TASK TO CARRY OUT –
Apart from the pictures, write out the records that follow exactly.

GIVEN DATA START

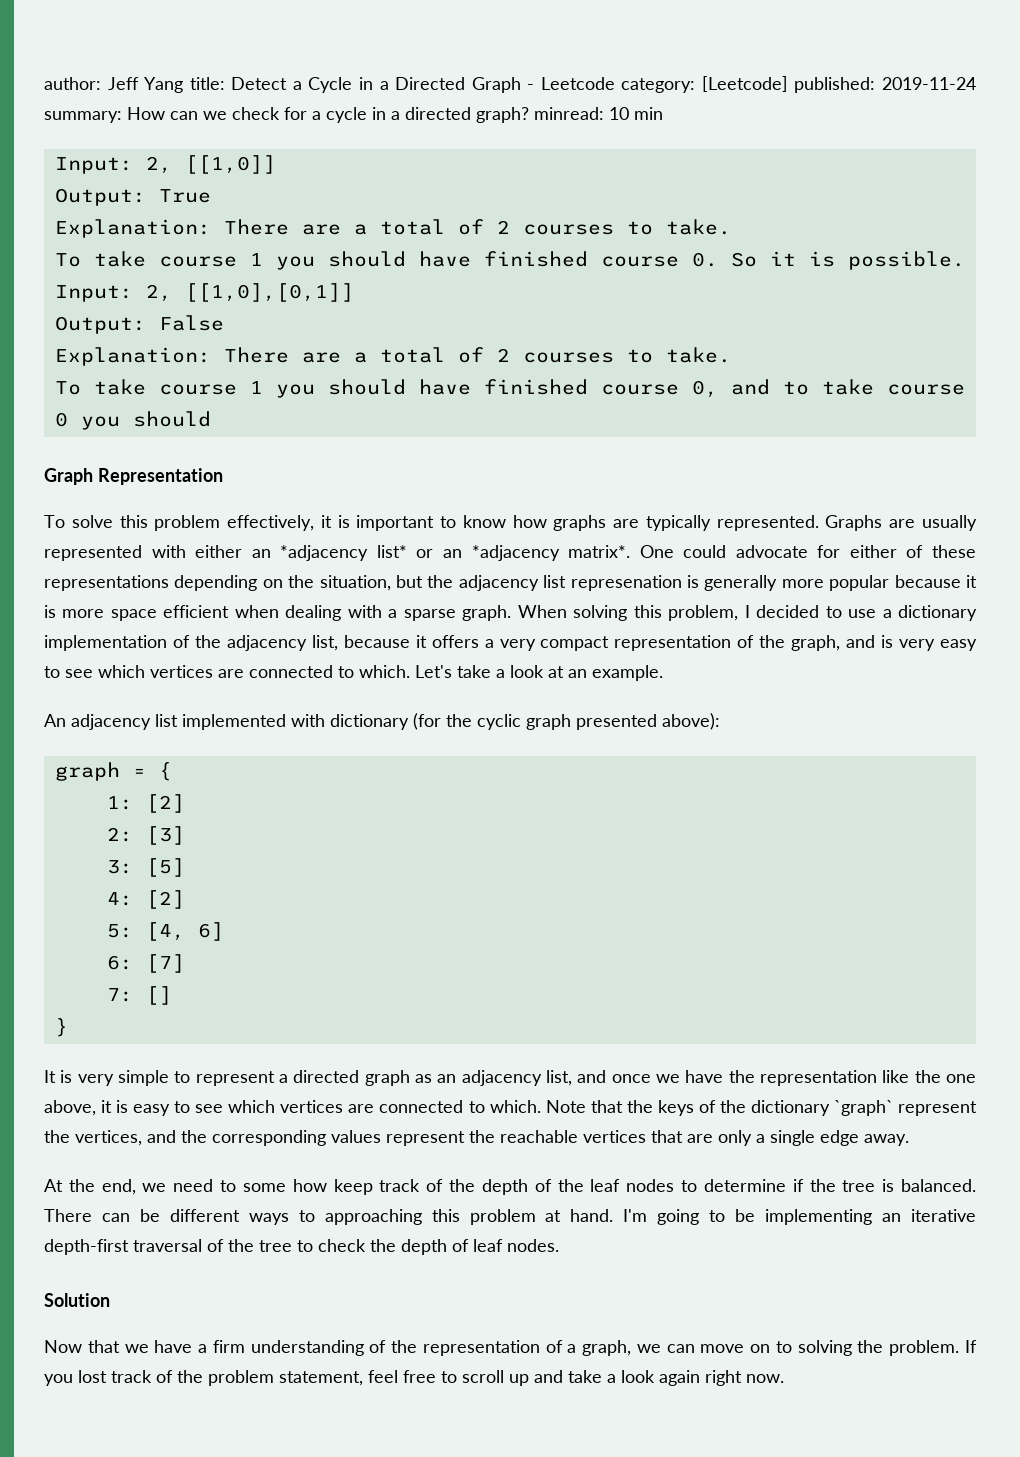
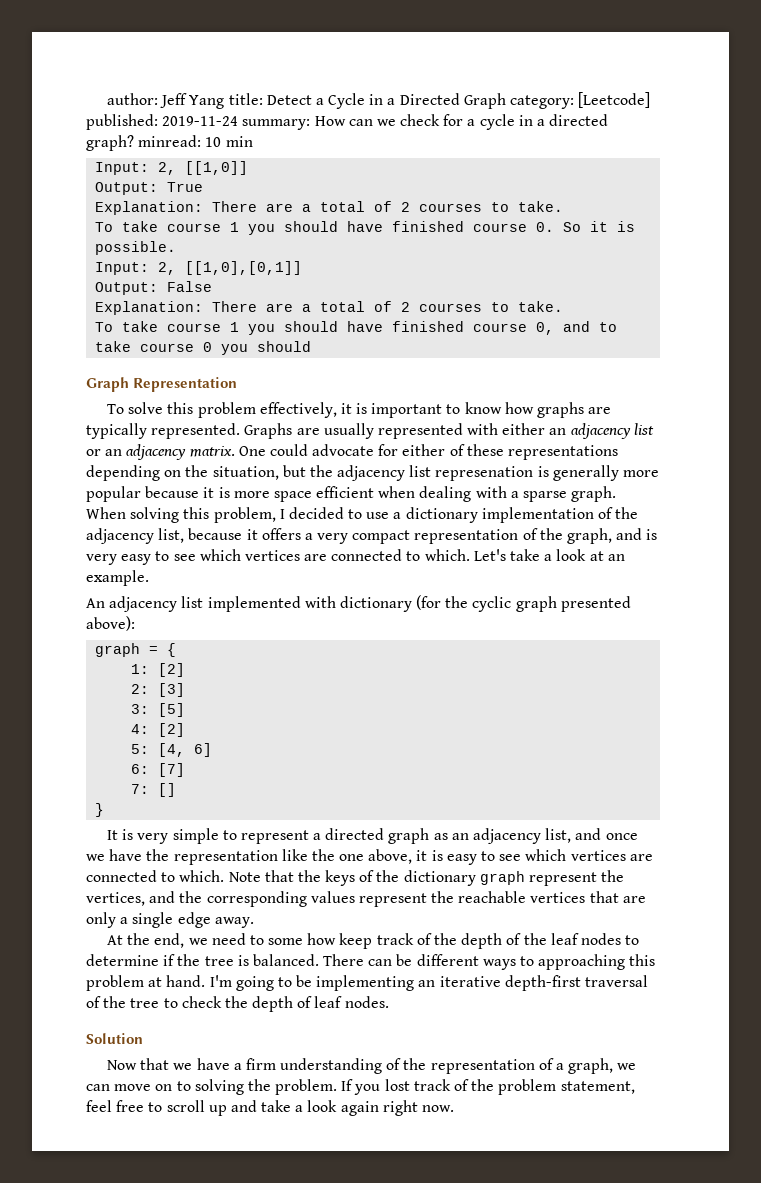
- author: Jeff Yang title: Detect a Cycle in a Directed Graph - Leetcode category: [Leetcode] published: 2019-11-24 summary: How can we check for a cycle in a directed graph? minread: 10 min
+ author: Jeff Yang title: Detect a Cycle in a Directed Graph category: [Leetcode] published: 2019-11-24 summary: How can we check for a cycle in a directed graph? minread: 10 min
- Graphs are usually represented with either an *adjacency list* or an *adjacency matrix*.
+ Graphs are usually represented with either an adjacency list or an adjacency matrix.
- Note that the keys of the dictionary `graph` represent the vertices, and the corresponding values represent the reachable vertices that are only a single edge away.
+ Note that the keys of the dictionary graph represent the vertices, and the corresponding values represent the reachable vertices that are only a single edge away.

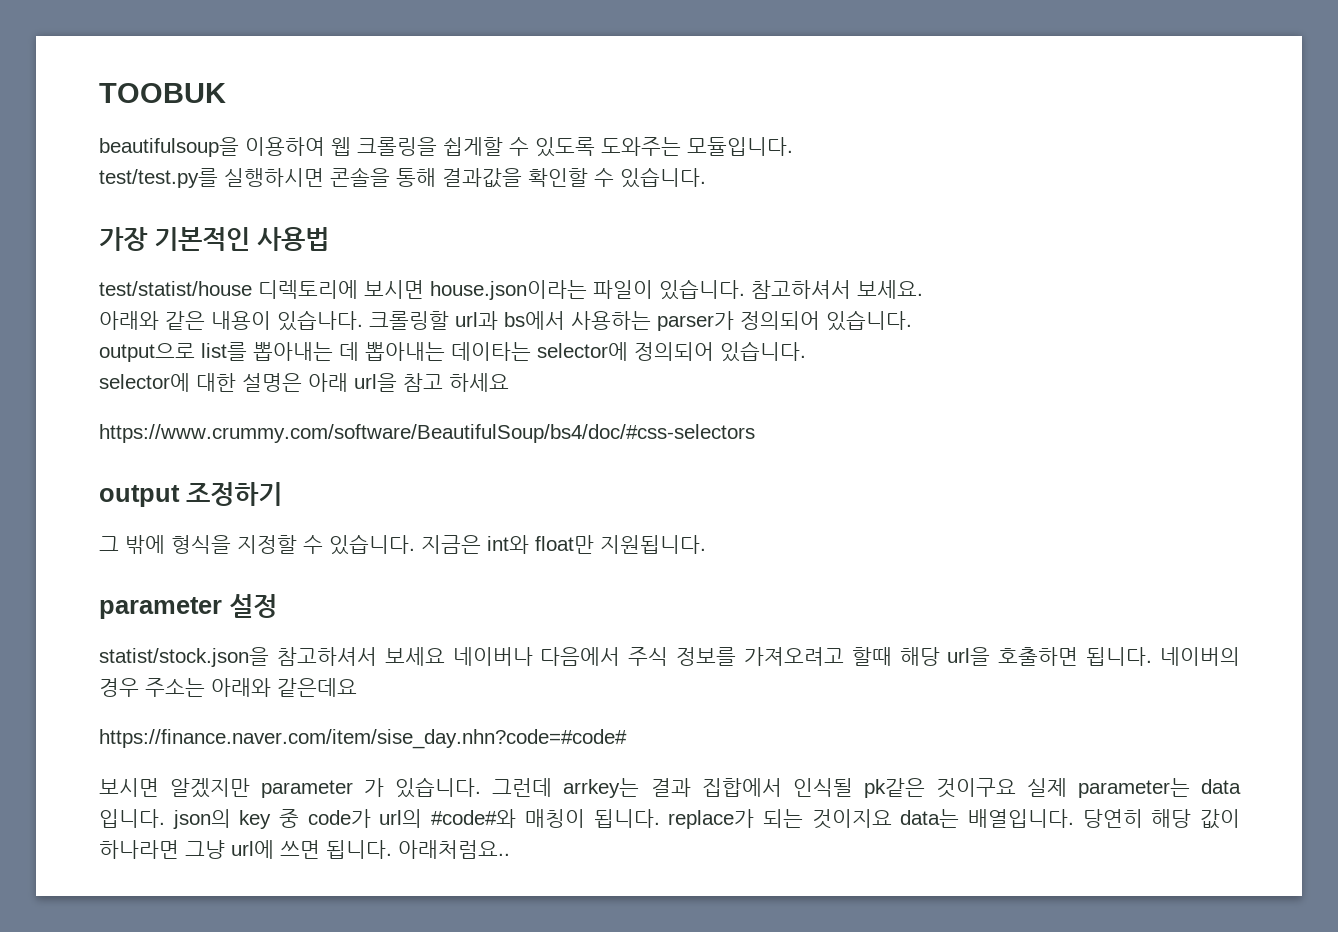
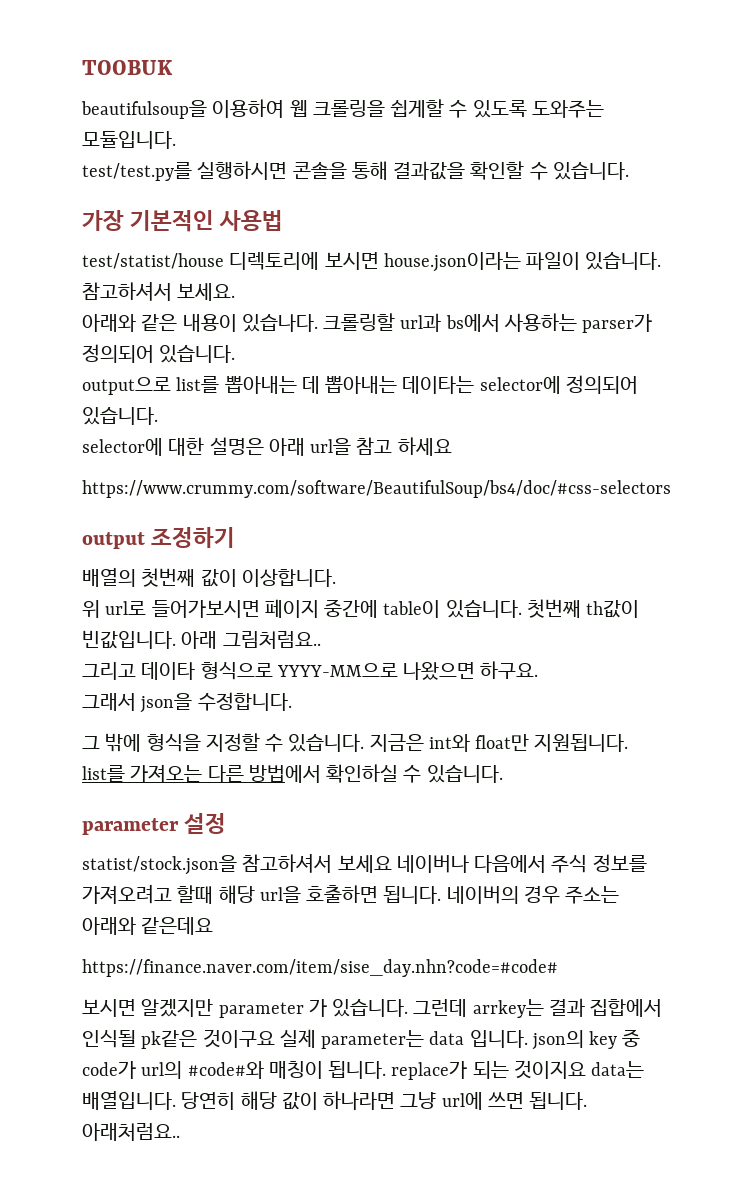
+ 배열의 첫번째 값이 이상합니다.
+ 위 url로 들어가보시면 페이지 중간에 table이 있습니다. 첫번째 th값이 빈값입니다. 아래 그림처럼요..
+ 그리고 데이타 형식으로 YYYY-MM으로 나왔으면 하구요.
+ 그래서 json을 수정합니다.
- 지금은 int와 float만 지원됩니다.
+ 지금은 int와 float만 지원됩니다. list를 가져오는 다른 방법에서 확인하실 수 있습니다.

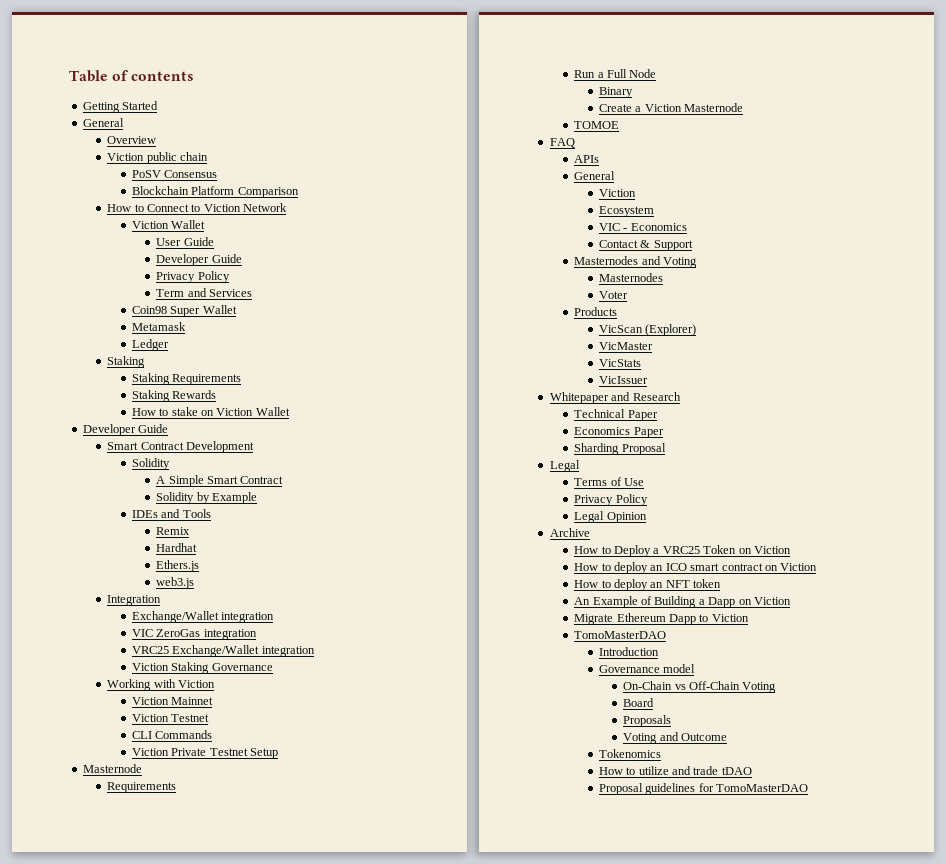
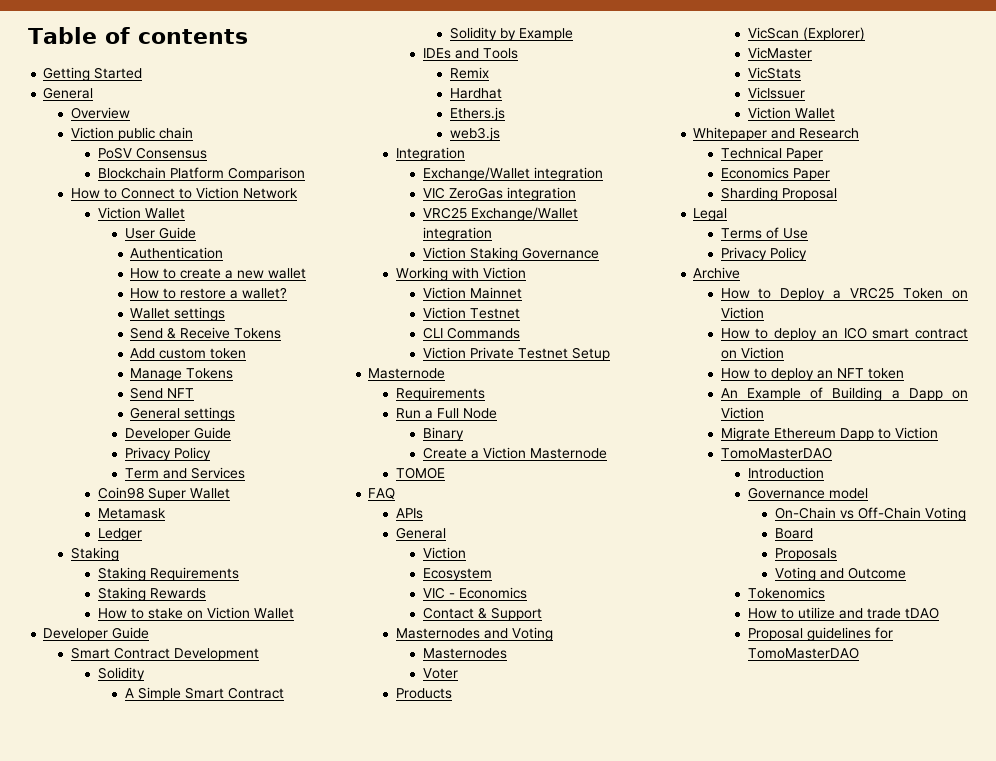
+ Authentication
+ How to create a new wallet
+ How to restore a wallet?
+ Wallet settings
+ Send & Receive Tokens
+ Add custom token
+ Manage Tokens
+ Send NFT
+ General settings
  VicIssuer
+ Viction Wallet
- Legal Opinion

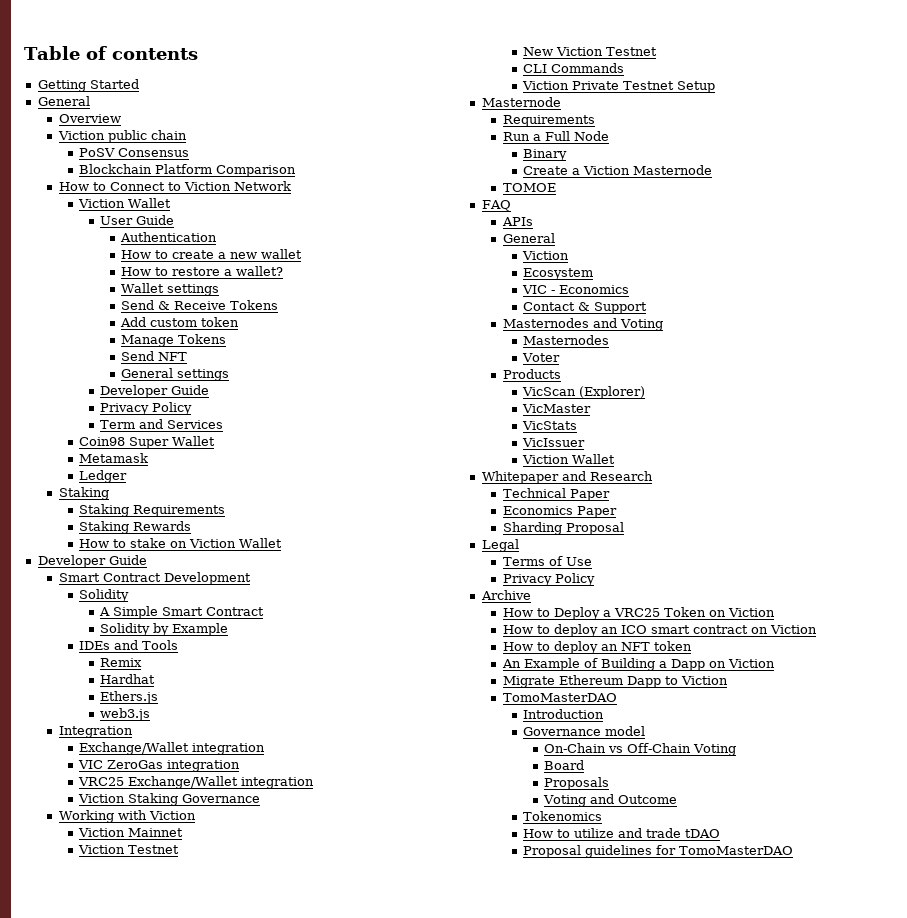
+ New Viction Testnet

GIVEN DATA END

PROBLEM SOLUTION –
- author: Jeff Yang title: Detect a Cycle in a Directed Graph - Leetcode category: [Leetcode] published: 2019-11-24 summary: How can we check for a cycle in a directed graph? minread: 10 min
+ author: Jeff Yang title: Detect a Cycle in a Directed Graph category: [Leetcode] published: 2019-11-24 summary: How can we check for a cycle in a directed graph? minread: 10 min
- Graphs are usually represented with either an *adjacency list* or an *adjacency matrix*.
+ Graphs are usually represented with either an adjacency list or an adjacency matrix.
- Note that the keys of the dictionary `graph` represent the vertices, and the corresponding values represent the reachable vertices that are only a single edge away.
+ Note that the keys of the dictionary graph represent the vertices, and the corresponding values represent the reachable vertices that are only a single edge away.

+ 배열의 첫번째 값이 이상합니다.
+ 위 url로 들어가보시면 페이지 중간에 table이 있습니다. 첫번째 th값이 빈값입니다. 아래 그림처럼요..
+ 그리고 데이타 형식으로 YYYY-MM으로 나왔으면 하구요.
+ 그래서 json을 수정합니다.
- 지금은 int와 float만 지원됩니다.
+ 지금은 int와 float만 지원됩니다. list를 가져오는 다른 방법에서 확인하실 수 있습니다.

+ Authentication
+ How to create a new wallet
+ How to restore a wallet?
+ Wallet settings
+ Send & Receive Tokens
+ Add custom token
+ Manage Tokens
+ Send NFT
+ General settings
  VicIssuer
+ Viction Wallet
- Legal Opinion

+ New Viction Testnet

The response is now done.